Joyce Night said that some of the host communities fight with the refugees as they go to collect firewood in the bush, but she said that the issue has been handled.
In the resettlement camps, there are a few water points that cause frequent fighting among the communities.
Bol Thomas, another South Sudanese refugee who lives in Rhino camp in the West-Nile echoed concerns on the refugees’ challenges in Uganda.
He narrated that too many children who were separated from their parents as they fled from South Sudan need an urgent assistant because they are exposed to many dangers.
Thomas said that children as young as below 15 years are at great risks, particularly the girls.
The lack of enough schools in the refugee camps also an enormous problem, with 100-200 children sharing one classroom. One secondary school among a few primary schools in the camps accommodates thousands of children.
Thomas went on to say that most of the children in the camps sometimes go to bed with empty stomachs and this exposes them to malnutrition.

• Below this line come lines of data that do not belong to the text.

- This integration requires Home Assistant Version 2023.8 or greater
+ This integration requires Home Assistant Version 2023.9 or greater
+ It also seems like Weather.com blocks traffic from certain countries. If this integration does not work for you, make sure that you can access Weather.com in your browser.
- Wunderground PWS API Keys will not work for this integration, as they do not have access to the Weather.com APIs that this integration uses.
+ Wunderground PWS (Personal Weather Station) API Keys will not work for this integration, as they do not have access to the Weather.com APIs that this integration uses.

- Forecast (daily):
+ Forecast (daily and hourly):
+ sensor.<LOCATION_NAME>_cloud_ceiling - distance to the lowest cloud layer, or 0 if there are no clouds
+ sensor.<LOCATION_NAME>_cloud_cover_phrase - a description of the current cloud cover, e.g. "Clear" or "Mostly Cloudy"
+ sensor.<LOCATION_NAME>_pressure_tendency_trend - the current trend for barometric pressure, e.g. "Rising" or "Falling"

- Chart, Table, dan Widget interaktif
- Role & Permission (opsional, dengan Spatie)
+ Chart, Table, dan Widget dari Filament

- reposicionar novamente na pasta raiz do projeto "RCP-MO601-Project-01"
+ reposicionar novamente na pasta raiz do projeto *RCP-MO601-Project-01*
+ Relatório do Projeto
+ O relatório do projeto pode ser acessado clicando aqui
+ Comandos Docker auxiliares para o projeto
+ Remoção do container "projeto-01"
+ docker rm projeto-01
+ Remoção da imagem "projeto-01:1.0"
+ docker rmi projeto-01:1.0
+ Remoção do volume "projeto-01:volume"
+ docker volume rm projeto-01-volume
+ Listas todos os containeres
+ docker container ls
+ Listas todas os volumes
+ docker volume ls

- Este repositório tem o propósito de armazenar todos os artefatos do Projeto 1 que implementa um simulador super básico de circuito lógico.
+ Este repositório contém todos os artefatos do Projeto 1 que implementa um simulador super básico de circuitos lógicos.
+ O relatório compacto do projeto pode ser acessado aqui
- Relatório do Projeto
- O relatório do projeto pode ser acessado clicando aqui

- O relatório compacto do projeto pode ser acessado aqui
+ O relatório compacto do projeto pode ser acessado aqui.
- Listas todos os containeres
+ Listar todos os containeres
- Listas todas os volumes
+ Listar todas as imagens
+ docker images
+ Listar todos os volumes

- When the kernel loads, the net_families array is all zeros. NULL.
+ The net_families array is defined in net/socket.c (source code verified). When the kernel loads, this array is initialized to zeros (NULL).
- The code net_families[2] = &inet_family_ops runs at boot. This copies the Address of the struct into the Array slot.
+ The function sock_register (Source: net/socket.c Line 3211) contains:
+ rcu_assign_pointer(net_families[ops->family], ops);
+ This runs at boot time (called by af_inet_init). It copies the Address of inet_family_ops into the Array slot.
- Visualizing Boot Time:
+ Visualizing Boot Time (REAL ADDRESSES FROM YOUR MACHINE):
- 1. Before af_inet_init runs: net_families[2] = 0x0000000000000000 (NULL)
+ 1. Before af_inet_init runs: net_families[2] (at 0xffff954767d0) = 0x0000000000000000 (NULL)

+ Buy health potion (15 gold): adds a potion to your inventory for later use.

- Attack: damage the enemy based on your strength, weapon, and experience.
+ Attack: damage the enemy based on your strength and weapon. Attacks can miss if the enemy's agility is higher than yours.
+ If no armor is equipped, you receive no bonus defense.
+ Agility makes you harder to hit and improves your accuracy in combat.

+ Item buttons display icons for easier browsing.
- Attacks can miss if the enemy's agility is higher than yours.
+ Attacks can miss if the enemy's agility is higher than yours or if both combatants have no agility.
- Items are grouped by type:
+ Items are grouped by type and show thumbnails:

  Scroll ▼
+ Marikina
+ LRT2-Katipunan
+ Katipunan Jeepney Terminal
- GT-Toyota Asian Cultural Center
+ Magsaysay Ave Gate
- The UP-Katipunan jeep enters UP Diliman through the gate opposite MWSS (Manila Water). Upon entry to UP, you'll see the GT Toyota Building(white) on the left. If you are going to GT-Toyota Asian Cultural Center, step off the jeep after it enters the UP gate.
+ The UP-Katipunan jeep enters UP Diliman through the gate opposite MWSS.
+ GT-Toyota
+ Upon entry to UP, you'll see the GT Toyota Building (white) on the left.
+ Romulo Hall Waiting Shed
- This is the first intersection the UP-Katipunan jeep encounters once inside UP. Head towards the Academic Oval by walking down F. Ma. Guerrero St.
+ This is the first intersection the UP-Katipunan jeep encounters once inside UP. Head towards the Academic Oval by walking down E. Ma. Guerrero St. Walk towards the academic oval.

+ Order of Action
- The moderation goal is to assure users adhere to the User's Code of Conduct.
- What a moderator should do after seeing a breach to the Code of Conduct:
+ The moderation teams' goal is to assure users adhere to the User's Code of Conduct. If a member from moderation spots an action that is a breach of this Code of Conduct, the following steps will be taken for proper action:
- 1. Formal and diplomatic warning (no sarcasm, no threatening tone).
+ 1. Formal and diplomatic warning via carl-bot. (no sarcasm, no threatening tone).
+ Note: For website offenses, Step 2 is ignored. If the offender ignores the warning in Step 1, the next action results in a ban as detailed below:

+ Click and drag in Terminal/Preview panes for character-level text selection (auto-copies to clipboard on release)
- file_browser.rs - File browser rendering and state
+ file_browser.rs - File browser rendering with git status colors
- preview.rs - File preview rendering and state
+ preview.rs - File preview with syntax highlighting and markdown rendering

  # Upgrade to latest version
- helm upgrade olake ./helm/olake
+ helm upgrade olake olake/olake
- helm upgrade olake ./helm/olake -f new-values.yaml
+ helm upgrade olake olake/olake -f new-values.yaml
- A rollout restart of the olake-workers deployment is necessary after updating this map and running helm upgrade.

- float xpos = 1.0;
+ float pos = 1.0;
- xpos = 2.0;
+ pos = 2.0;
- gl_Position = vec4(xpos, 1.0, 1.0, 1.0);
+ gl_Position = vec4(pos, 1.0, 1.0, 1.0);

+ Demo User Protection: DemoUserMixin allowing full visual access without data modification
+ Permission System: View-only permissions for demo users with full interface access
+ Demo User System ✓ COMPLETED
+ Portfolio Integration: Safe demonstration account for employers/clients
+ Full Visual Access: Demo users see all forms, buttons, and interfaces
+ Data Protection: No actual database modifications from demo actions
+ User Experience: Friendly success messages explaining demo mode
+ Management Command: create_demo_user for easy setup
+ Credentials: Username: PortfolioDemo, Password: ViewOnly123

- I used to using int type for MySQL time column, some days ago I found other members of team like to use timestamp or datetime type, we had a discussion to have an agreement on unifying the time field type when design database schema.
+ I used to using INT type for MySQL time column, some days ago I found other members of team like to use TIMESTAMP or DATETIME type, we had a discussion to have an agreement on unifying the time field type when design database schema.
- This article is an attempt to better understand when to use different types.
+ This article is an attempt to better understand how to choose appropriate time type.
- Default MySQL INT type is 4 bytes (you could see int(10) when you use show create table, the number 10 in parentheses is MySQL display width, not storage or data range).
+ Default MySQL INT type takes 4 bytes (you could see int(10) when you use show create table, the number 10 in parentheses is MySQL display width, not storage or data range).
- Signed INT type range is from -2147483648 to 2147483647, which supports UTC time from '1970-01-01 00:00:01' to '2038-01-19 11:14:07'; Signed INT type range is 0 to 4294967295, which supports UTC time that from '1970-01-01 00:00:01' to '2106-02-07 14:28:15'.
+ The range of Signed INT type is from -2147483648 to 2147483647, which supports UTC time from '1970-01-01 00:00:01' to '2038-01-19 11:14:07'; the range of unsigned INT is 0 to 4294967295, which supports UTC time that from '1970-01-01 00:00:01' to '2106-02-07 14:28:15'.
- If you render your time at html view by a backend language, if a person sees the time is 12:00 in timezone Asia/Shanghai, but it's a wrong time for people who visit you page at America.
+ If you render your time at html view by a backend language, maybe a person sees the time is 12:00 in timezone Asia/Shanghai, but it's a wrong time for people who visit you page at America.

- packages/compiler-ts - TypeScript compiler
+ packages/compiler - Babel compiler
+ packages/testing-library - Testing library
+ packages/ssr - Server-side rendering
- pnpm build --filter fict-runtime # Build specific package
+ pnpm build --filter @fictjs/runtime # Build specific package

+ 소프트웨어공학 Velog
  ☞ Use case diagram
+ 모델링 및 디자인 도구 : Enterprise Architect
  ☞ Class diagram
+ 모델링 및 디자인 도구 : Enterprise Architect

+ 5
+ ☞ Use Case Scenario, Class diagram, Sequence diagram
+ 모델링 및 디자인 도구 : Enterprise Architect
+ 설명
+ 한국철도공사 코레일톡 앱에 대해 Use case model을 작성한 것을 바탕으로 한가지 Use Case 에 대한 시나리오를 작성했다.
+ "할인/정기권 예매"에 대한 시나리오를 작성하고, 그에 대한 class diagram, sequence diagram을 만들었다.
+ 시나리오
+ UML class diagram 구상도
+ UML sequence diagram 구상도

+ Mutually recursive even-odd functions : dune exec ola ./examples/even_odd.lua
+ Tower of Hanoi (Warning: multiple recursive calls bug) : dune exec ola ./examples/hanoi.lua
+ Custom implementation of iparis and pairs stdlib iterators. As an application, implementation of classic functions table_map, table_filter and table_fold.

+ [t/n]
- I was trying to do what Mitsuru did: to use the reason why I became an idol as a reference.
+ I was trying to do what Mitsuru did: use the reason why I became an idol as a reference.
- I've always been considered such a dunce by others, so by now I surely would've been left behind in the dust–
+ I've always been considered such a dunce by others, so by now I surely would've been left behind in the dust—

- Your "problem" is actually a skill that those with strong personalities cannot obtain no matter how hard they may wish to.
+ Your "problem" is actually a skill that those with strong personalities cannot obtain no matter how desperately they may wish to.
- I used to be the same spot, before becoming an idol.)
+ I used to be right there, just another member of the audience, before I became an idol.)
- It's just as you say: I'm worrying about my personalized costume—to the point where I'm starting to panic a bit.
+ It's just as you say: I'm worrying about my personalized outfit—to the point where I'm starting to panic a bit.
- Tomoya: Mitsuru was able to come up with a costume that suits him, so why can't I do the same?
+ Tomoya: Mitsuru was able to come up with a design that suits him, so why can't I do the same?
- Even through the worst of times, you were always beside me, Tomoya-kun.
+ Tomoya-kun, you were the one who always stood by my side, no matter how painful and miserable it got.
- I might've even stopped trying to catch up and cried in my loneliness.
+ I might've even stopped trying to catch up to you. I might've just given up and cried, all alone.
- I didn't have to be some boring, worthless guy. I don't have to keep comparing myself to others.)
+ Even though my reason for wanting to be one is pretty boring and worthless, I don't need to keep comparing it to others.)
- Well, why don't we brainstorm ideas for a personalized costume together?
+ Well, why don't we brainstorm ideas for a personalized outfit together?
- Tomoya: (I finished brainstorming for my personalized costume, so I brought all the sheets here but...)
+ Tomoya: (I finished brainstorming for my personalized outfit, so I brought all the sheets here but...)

“When you see me looking like a dead skeleton don’t think am sick, it is because we eat one meal a day. Sometimes you will go without anything to bed,” he told Sudan Tribune.
As Uganda is about to host the World Refugees Crisis on Thursday where the United Nation Secretary General Antonio Guterres and many dignitaries will come together.
The South Sudanese refugees urged the leaders of the world to urgently find an alternative solution to the refugee crisis.